Wednesday, February 15, 2006

Four Ways to Improve the Way Students Listen

As the mother of three teens, I see the death of the listening culture everytime my kids get in a car with me. It is not that they're not listening. It's just that they are only listening to their own ipod!!! HELLO!!!

And not that I am not a music lover. I enjoy listening to my own ipod, that I have named, EdVenture Girl... but the chance to be together as family presents great opportunity to listen to each other, and that's not happening much in our media-soaked world!
So when I think of my kids in a classroom, not a car...how can their teachers hope to get them to listen when I can't?

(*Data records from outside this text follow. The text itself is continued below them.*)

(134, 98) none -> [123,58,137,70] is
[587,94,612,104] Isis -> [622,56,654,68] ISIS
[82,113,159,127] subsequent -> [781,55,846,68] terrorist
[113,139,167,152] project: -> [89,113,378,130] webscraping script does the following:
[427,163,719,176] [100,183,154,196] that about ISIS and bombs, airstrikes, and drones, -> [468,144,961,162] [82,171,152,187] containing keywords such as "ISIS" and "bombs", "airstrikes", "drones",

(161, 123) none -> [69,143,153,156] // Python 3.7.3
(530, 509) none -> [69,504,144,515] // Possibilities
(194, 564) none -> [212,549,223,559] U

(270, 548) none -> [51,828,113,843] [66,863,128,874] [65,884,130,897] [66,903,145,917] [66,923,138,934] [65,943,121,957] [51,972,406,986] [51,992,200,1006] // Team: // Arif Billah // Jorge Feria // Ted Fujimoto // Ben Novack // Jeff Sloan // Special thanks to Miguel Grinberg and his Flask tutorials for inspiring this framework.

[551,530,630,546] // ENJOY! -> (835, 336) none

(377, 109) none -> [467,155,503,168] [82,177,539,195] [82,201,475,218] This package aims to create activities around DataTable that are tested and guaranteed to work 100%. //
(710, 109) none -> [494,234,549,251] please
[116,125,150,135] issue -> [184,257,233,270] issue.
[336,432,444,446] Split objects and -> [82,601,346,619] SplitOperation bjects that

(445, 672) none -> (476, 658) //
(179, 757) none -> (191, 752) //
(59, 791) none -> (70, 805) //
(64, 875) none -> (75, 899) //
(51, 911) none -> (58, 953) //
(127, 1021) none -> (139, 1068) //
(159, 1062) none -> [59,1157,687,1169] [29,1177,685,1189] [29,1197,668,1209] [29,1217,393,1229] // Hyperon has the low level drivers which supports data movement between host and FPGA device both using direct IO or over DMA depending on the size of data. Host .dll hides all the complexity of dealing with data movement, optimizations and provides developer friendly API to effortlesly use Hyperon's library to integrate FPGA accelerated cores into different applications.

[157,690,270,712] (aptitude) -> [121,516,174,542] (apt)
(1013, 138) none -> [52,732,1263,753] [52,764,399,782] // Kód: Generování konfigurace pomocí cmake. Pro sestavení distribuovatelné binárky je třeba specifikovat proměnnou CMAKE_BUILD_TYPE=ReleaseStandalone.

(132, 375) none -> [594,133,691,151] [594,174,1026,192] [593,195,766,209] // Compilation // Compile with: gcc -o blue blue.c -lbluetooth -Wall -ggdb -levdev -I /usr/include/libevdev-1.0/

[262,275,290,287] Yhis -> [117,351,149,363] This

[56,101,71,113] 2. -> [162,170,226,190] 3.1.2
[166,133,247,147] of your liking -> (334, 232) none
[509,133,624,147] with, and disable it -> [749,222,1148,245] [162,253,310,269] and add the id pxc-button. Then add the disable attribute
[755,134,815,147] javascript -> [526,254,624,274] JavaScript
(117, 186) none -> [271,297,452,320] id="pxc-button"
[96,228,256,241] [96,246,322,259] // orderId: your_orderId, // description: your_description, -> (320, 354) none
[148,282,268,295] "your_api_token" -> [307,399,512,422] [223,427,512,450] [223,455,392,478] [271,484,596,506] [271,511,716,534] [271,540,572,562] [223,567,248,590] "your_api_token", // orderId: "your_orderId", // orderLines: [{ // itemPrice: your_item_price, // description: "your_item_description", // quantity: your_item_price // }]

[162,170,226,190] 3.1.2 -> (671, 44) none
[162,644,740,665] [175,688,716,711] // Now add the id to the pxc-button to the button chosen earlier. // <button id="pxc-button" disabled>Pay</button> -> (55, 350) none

Maybe my educator side will win. At any rate, here's some thinking on getting kids to listen in the classroom..


1.Use Music

Now that may seem contradictory to what I just wrote...but really, it's not. In a classroom, music played for the entire community, can help kids get ready to learn. Playing music while learners write or while they problem solve in small groups really helps connect students' thinking. There is much research about the metacognitive benefit of music in the classroom, not too much on the ipod research for learning as yet! All I know is choosing the right music, by sound, lyric or theme takes the kids to a high interest level.

2. Paraphrase
Punctuate your lessons with short connective moments in pairs where kids paraphrase to each other what they have heard. Doing this in a team ,orally or with writing, can spark entry into discussion as one team presents its paraphrase to the group and then asks for another team to share theirs.

3. Sketching
When I read aloud or am presenting a concept in a lecture, I have taught kids to do sketches of what they hear and understand. It is a variety of Mind Mapping that helps students to access their thinking in the moment. They save the thinking...then return to it for further study. And ,yes,..Keep this in a notebook!

4.Eye Contact
Just valuing eye contact and stating this regularly helps students to attend. Every lesson I teach features several messages to that regard. Eye contact is central to processing information for some learners. Kids like it and they work hard to give you their eyes to signal listening!


These are but a few quick ways to counteract the slide into pasivity in a classroom...use a few and you will see the listening factor rise...it'll be music to your ears!!!